GOAL OF THE EXERCISE:
Look through the material below and copy every line containing the word "none".

PROVIDED RECORDS:
-------

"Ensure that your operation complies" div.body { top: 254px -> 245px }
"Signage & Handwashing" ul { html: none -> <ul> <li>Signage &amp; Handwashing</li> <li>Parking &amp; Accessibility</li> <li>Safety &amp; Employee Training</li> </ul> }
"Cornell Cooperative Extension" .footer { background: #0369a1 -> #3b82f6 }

-------

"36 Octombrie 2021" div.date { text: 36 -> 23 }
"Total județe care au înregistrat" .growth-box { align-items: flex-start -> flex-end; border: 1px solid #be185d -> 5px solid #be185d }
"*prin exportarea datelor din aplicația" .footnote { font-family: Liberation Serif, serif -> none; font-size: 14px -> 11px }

-------

ANSWER TO THE PROBLEM:
"Signage & Handwashing" ul { html: none -> <ul> <li>Signage &amp; Handwashing</li> <li>Parking &amp; Accessibility</li> <li>Safety &amp; Employee Training</li> </ul> }
"*prin exportarea datelor din aplicația" .footnote { font-family: Liberation Serif, serif -> none; font-size: 14px -> 11px }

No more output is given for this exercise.